For ages, that sort of advice always infuriated me. It was unthinkable that environmental causes might have made me interested in science, then computers, then France, etc. To put it bluntly, nobody in my surroundings could have possibly persuaded me to get interested in out-of-the-way passions such as science, computers, France, etc. The only plausible explanation was that one of my ancestors must have supplied me with the necessary “good genes”.

Well, that last statement is utter nonsense. The only causes that make somebody smart come from the people who talk to him, the books he reads, the stuff he learns, etc. There are no magic genes in our bodies that turn on brightness as if we were an electric lamp.

It has taken me a long time to reach this simple conclusion.

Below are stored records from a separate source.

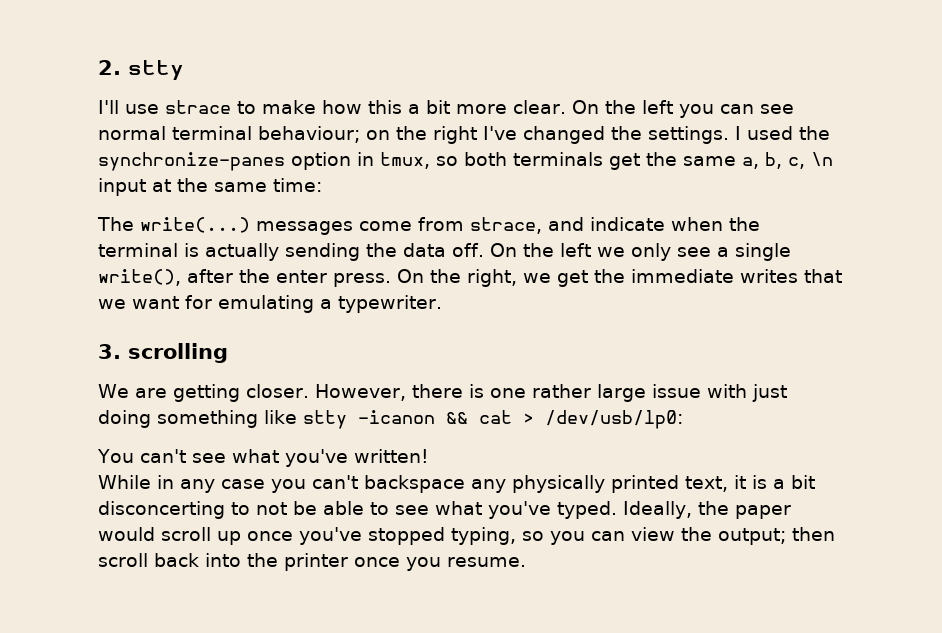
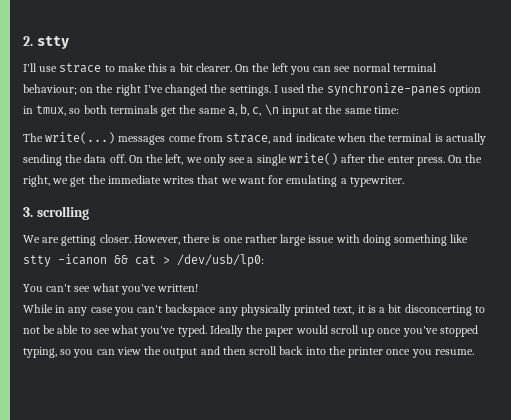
- I'll use strace to make how this a bit more clear.
+ I'll use strace to make this a bit clearer.
- On the left we only see a single write(), after the enter press.
+ On the left, we only see a single write() after the enter press.
- However, there is one rather large issue with just doing something like stty -icanon && cat > /dev/usb/lp0:
+ However, there is one rather large issue with doing something like stty -icanon && cat > /dev/usb/lp0:
- Ideally, the paper would scroll up once you've stopped typing, so you can view the output; then scroll back into the printer once you resume.
+ Ideally the paper would scroll up once you've stopped typing, so you can view the output and then scroll back into the printer once you resume.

Not as bright as I thought I was

I’ve always considered myself as relatively intelligent. That’s what people told me when I was a kid at school. Later, I thought I was bright when I became a computer programmer with IBM Australia. I simply failed to understand that I was merely the proverbial right man in the right place at the right time. Then I thought I was bright when I moved to France, married, raised a small family, and finally became a French citizen. Once again, as in Sydney, I was simply the right Australian in France at the right time. More recently, I started to think of myself as bright when I used my Macintosh computer at Gamone to publish a couple of family-history books. The truth of the matter is that I would have been silly to not take advantage of that excellent environment to produce those books. In any case, their existence doesn’t suggest for an instant that the author/publisher might have been in any way bright, merely fortunate.

A few days ago, for the first time in my life, at the august age of 76, the truth hit me with a bang. I’m not particularly intelligent. Purely lucky. The good old game consists of being in a convenient situation at exactly the right moment. Right place and right time. There’s a tiny bundle of convenient talents in my brain, but nothing whatsoever of an extraordinary nature.

It's high time that I made this clear! To myself, above all.

Monday, May 2, 2011

Video talk for bloggers

I recorded this video talk on Sunday afternoon, before the amazing US raid on the Bin Laden compound in Pakistan. It's essentially an experimental project, enabling me to know what's involved in using the camera as a blogging tool. Incidentally, I screwed up my mention of two well-known software products. My video editing tool on the Macintosh was Final Cut Express version 4.0.1 (not the Pro product, as I said mistakenly). And the browser that doesn't seem to be able to handle HTML5 is, of course, Internet Explorer, not Express. Also, as with quite a few English words, I'm simply not sure how people pronounce the verb "beatify" (which I can nevertheless pronounce perfectly well in French). The truth of the matter is that I hardly ever listen to English-language TV, and I've become rusty concerning my spoken mother tongue.